Here’s a fun take on the OLS that I picked up from The Elements of Statistical Learning. It applies the Singular Value Decomposition, also known as the method used in principal component analysis, to the regression framework.

### Singular Vector Decomposition (SVD)

First, a little background on the SVD. The SVD could be thought of as a generalisation of the eigendecomposition. An eigenvector v of matrix $$\mathbf{A}$$ is a vector that is mapped to a scaled version of itself: $\mathbf{A}v = \lambda v$ where $$\lambda$$ is known as the eigenvalue. For a full rank matrix (this guarantees orthorgonal eigenvectors), we can stack up the eigenvalues and eigenvectors (normalised) to obtain the following equation: \begin{aligned} \mathbf{A}\mathbf{Q} &= \mathbf{Q}\Lambda \\ \mathbf{A} &= \mathbf{Q}\Lambda\mathbf{Q}^{-1} \end{aligned} where $$\mathbf{Q}$$ is an orthonormal matrix.

For the SVD decomposition, $$\mathbf{A}$$ can be any matrix (not square). The trick is to consider the square matrices $$\mathbf{A}'\mathbf{A}$$ and $$\mathbf{A}\mathbf{A}'$$. The SVD of the $$n \times k$$ matrix $$\mathbf{A}$$ is $$\mathbf{U}\mathbf{D}\mathbf{V}'$$, where $$\mathbf{U}$$ is a square matrix of dimension $$n$$ and $$\mathbf{V}$$ is a square matrix of dimension $$k$$. This implies that $$\mathbf{A}'\mathbf{A} = \mathbf{V}\mathbf{D}^{2}\mathbf{V}$$ and $$\mathbf{V}$$ can be seen to be the eigenvalue matrix of that square matrix. Similarly, the eigenvectors of $$\mathbf{A}\mathbf{A}'$$ forms the columns of $$\mathbf{U}$$ while $$\mathbf{D}$$ is the square root of the eigenvalues of either matrix.

In practice, there is no need to calculate the full set of eigenvectors for both matrices. Assuming that the rank of $$\mathbf{A}$$ is k, i.e. it is a long matrix, there is no need to find all n eigenvectors of $$\mathbf{A}\mathbf{A}'$$ since only the elements of the first k eigenvalues will be multiplied by non-zero elements. Hence, we can restrict $$\mathbf{U}$$ to be a $$n \times k$$ matrix and let $$\mathbf{D}$$ be a $$k \times k$$ matrix.
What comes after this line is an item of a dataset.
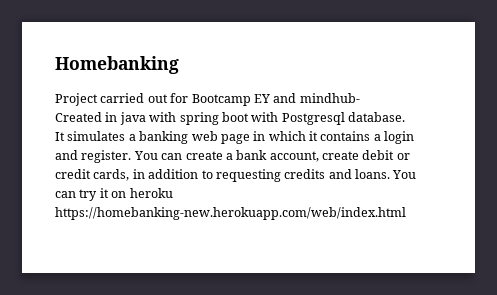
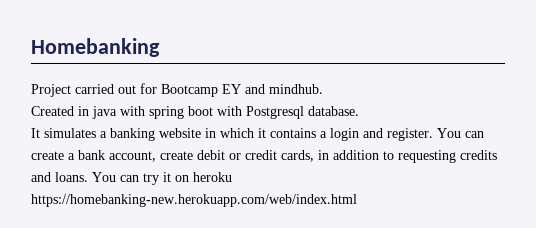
[299,93,360,103] mindhub- -> [269,84,323,94] mindhub.
[191,131,250,144] web page -> [159,128,201,138] website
Here’s a paint illustration of the dimensions of the matrices produced by the SVD decomposition to illustrate the idea more clearly. The $$n \times k$$ matrix produced by multiplying $$\mathbf{U}$$ and $$\mathbf{D}$$ is equivalent for both the blue (keeping all n eigenvectors) and red (keeping only the relevant k eigenvectors) boxes.

### Applying the SVD to OLS

To apply the SVD to the OLS formula, we re-write the fitted values, substituting the data input matrix $$X$$ with its equivalent decomposed matrices:

\begin{aligned} \mathbf{X}\hat{\beta} &= \mathbf{X}(\mathbf{X}'\mathbf{X})^{-1}\mathbf{X}'\mathbf{y} \\ &= \mathbf{U}\mathbf{D}\mathbf{V}'(\mathbf{V}\mathbf{D}'\mathbf{U}'\mathbf{U}\mathbf{D}\mathbf{V}')^{-1}\mathbf{V}\mathbf{D}'\mathbf{U}'\mathbf{y} \\ &= \mathbf{U}\mathbf{D}(\mathbf{D}'\mathbf{D})^{-1}\mathbf{D}\mathbf{U}'\mathbf{y} \\ &= \mathbf{U}\mathbf{U}'\mathbf{y} \end{aligned} where the third to fourth line comes from the fact that $$(\mathbf{D}'\mathbf{D})^{-1}$$ is a $$k \times k$$ matrix with the square root of the eigenvalues on the diagonal, and $$\mathbf{D}$$ is a square diagonal matrix. Here we see that the fitted values are computed with respect to the orthonormal basis $$\mathbf{U}$$.1

1. Doing a QR decomposition will also give a similar set of results, though the orthogonal bases will be different.